What needs to be done =>
Can you find the lines of the listing that include "none" and copy every one?

Data records =>
┄┄┄┄┄┄┄┄┄┄┄┄┄┄┄┄┄┄┄┄
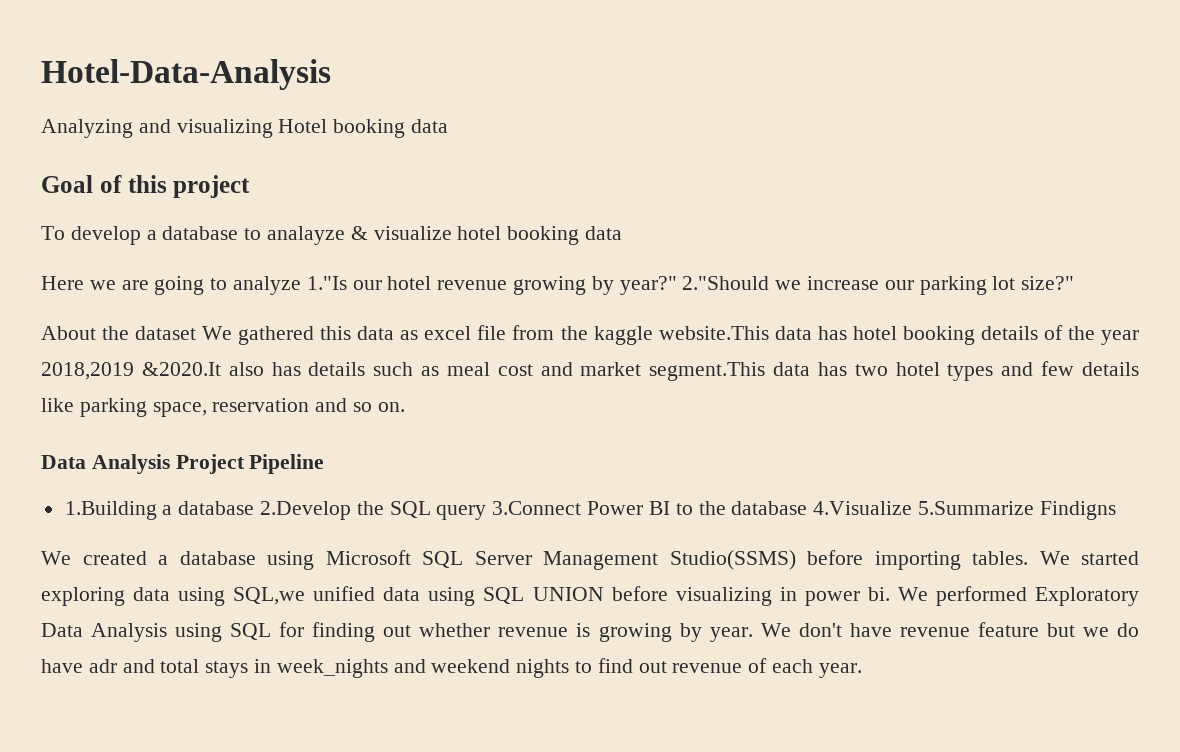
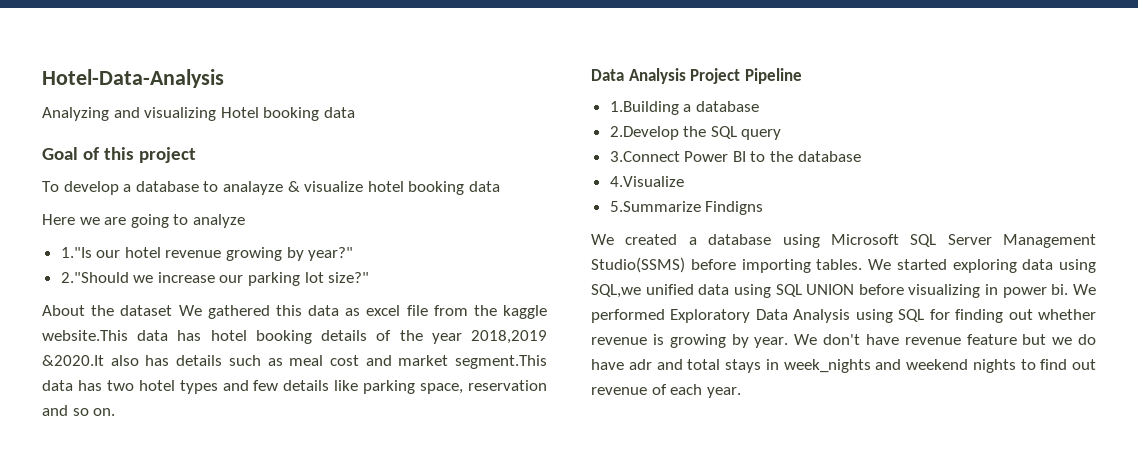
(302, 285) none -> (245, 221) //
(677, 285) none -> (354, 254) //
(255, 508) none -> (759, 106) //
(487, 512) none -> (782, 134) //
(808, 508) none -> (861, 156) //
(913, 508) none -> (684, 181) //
┄┄┄┄┄┄┄┄┄┄┄┄┄┄┄┄┄┄┄┄
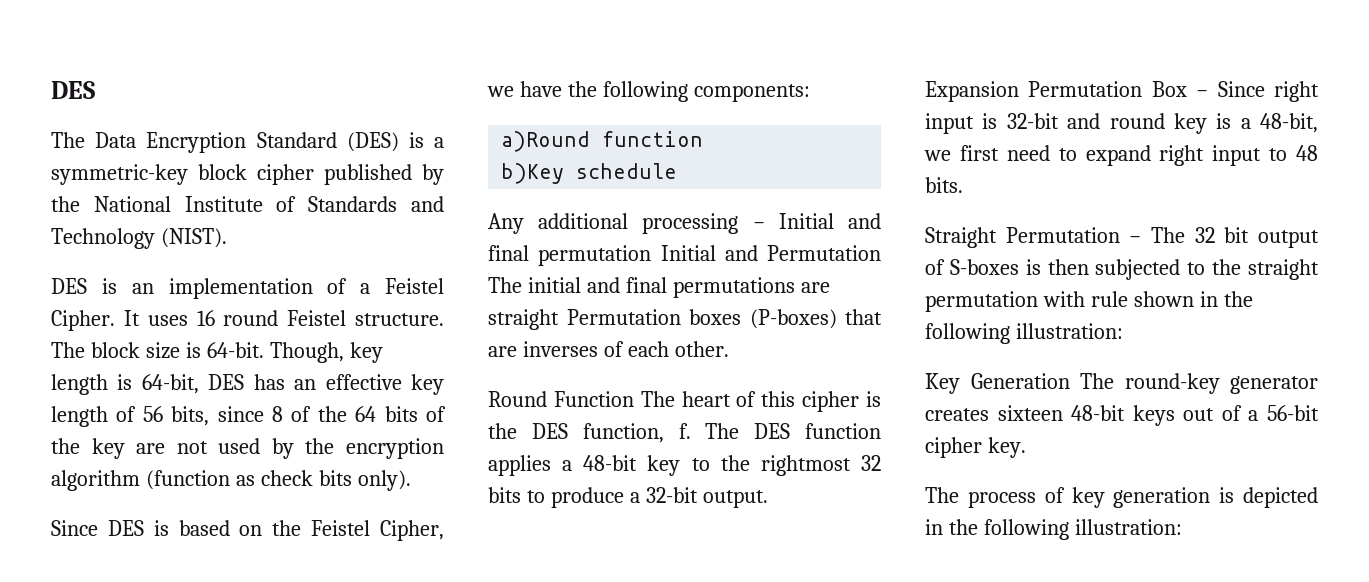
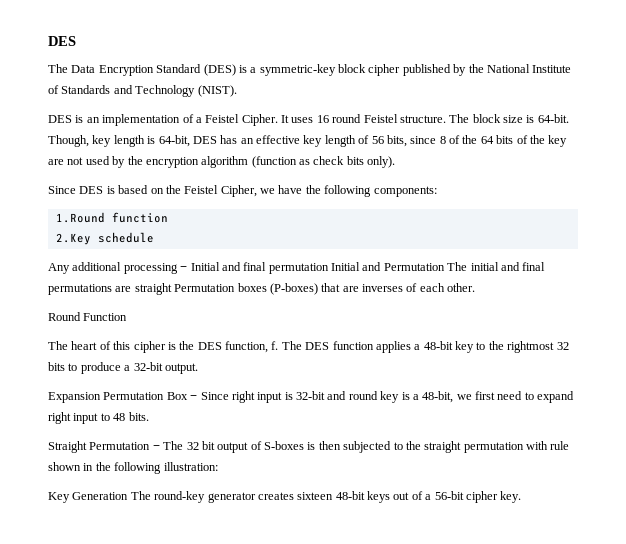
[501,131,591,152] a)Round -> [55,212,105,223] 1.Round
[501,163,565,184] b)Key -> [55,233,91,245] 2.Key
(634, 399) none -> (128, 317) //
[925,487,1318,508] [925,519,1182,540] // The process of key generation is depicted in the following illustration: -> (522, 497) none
┄┄┄┄┄┄┄┄┄┄┄┄┄┄┄┄┄┄┄┄
Response for this exercise =>
(302, 285) none -> (245, 221) //
(677, 285) none -> (354, 254) //
(255, 508) none -> (759, 106) //
(487, 512) none -> (782, 134) //
(808, 508) none -> (861, 156) //
(913, 508) none -> (684, 181) //
(634, 399) none -> (128, 317) //
[925,487,1318,508] [925,519,1182,540] // The process of key generation is depicted in the following illustration: -> (522, 497) none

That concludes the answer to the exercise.